+++ Materials provided

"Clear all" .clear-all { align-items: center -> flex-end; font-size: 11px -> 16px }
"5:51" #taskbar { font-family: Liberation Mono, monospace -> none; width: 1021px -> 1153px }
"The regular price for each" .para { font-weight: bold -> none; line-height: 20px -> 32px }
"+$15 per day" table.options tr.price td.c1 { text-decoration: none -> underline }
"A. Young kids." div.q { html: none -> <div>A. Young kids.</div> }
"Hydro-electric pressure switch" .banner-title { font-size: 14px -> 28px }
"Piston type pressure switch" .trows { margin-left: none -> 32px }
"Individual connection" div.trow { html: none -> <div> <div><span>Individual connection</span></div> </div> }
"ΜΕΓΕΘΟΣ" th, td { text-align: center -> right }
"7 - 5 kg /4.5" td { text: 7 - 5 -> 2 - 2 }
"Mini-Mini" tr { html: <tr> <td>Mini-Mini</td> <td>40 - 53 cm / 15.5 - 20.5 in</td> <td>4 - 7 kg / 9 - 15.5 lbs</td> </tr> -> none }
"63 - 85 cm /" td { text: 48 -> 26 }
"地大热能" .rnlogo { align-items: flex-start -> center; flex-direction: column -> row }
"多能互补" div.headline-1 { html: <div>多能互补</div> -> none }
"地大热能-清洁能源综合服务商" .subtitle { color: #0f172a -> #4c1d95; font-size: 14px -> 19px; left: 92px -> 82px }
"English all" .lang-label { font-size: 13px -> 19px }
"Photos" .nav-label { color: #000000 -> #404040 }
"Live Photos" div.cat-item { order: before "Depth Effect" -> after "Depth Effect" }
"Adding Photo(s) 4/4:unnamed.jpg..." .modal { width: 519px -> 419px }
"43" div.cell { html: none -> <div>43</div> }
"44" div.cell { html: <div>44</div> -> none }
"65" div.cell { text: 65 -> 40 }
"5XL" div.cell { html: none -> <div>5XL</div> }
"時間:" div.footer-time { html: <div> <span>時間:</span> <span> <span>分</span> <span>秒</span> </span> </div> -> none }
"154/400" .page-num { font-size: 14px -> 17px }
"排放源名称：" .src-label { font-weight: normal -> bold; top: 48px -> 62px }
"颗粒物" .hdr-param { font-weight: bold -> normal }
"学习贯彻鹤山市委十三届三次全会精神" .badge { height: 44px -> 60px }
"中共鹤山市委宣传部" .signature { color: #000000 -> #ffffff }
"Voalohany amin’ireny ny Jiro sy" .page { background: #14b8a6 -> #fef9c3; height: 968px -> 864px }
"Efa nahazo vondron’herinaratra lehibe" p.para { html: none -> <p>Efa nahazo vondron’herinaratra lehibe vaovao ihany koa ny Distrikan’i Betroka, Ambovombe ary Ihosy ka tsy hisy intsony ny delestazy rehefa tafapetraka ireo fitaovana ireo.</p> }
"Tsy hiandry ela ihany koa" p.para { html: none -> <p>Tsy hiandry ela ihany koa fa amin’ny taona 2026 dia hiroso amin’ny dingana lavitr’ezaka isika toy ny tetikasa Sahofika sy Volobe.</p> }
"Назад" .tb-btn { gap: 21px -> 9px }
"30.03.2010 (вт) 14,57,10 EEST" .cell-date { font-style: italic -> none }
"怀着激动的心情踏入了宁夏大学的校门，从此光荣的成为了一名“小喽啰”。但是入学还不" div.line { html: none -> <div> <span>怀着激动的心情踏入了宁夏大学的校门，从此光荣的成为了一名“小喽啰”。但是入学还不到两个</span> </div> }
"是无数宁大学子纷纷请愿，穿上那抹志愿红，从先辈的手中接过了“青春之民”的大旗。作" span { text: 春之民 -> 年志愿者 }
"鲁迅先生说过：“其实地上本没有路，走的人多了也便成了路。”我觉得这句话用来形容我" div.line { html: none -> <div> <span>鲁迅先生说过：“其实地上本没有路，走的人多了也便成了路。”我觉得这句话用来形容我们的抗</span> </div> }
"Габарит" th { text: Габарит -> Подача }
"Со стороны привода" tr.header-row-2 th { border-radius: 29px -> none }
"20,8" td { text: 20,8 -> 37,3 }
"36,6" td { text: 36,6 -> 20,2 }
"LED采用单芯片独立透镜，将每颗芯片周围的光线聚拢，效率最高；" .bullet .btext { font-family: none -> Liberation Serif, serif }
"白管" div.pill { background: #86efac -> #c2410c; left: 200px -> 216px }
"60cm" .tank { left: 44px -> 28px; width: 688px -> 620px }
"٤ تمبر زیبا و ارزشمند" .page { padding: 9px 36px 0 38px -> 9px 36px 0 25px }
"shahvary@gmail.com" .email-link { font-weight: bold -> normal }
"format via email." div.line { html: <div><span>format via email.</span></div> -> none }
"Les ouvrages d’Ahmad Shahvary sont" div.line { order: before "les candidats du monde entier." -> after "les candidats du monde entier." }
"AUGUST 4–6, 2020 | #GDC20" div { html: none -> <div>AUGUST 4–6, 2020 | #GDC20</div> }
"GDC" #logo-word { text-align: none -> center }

++++++

Among the lines above, find those with the word "center" and list them.

Solution to this problem:
"Clear all" .clear-all { align-items: center -> flex-end; font-size: 11px -> 16px }
"ΜΕΓΕΘΟΣ" th, td { text-align: center -> right }
"地大热能" .rnlogo { align-items: flex-start -> center; flex-direction: column -> row }
"GDC" #logo-word { text-align: none -> center }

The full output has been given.